Dataset records:
+ + + +
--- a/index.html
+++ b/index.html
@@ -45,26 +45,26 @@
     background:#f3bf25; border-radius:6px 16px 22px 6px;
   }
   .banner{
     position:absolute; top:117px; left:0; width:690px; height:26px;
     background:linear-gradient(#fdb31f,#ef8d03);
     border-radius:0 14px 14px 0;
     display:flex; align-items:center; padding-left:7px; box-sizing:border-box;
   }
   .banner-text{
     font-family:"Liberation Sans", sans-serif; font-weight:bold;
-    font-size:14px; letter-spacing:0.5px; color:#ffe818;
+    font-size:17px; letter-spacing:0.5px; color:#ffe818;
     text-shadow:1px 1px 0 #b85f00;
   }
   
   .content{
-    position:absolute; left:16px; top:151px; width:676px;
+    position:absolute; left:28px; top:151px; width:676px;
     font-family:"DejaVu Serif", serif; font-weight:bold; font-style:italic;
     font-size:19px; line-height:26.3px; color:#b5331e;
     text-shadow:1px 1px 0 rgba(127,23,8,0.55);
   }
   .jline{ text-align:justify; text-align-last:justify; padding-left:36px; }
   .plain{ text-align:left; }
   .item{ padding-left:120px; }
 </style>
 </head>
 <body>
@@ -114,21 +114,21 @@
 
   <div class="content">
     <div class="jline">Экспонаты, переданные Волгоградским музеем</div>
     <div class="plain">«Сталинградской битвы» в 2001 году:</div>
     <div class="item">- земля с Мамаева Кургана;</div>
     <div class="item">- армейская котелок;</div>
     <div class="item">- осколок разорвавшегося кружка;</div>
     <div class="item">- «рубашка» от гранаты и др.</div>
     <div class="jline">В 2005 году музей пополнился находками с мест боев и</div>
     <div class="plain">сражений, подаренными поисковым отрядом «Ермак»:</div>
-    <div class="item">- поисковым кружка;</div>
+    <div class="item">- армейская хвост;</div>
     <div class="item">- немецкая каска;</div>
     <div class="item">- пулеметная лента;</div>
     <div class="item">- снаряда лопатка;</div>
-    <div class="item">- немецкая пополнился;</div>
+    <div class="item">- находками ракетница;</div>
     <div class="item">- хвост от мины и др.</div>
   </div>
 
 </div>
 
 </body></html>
+ + + +
Retype all of the material exactly as it stands above.

--- a/index.html
+++ b/index.html
@@ -45,26 +45,26 @@
     background:#f3bf25; border-radius:6px 16px 22px 6px;
   }
   .banner{
     position:absolute; top:117px; left:0; width:690px; height:26px;
     background:linear-gradient(#fdb31f,#ef8d03);
     border-radius:0 14px 14px 0;
     display:flex; align-items:center; padding-left:7px; box-sizing:border-box;
   }
   .banner-text{
     font-family:"Liberation Sans", sans-serif; font-weight:bold;
-    font-size:14px; letter-spacing:0.5px; color:#ffe818;
+    font-size:17px; letter-spacing:0.5px; color:#ffe818;
     text-shadow:1px 1px 0 #b85f00;
   }
   
   .content{
-    position:absolute; left:16px; top:151px; width:676px;
+    position:absolute; left:28px; top:151px; width:676px;
     font-family:"DejaVu Serif", serif; font-weight:bold; font-style:italic;
     font-size:19px; line-height:26.3px; color:#b5331e;
     text-shadow:1px 1px 0 rgba(127,23,8,0.55);
   }
   .jline{ text-align:justify; text-align-last:justify; padding-left:36px; }
   .plain{ text-align:left; }
   .item{ padding-left:120px; }
 </style>
 </head>
 <body>
@@ -114,21 +114,21 @@
 
   <div class="content">
     <div class="jline">Экспонаты, переданные Волгоградским музеем</div>
     <div class="plain">«Сталинградской битвы» в 2001 году:</div>
     <div class="item">- земля с Мамаева Кургана;</div>
     <div class="item">- армейская котелок;</div>
     <div class="item">- осколок разорвавшегося кружка;</div>
     <div class="item">- «рубашка» от гранаты и др.</div>
     <div class="jline">В 2005 году музей пополнился находками с мест боев и</div>
     <div class="plain">сражений, подаренными поисковым отрядом «Ермак»:</div>
-    <div class="item">- поисковым кружка;</div>
+    <div class="item">- армейская хвост;</div>
     <div class="item">- немецкая каска;</div>
     <div class="item">- пулеметная лента;</div>
     <div class="item">- снаряда лопатка;</div>
-    <div class="item">- немецкая пополнился;</div>
+    <div class="item">- находками ракетница;</div>
     <div class="item">- хвост от мины и др.</div>
   </div>
 
 </div>
 
 </body></html>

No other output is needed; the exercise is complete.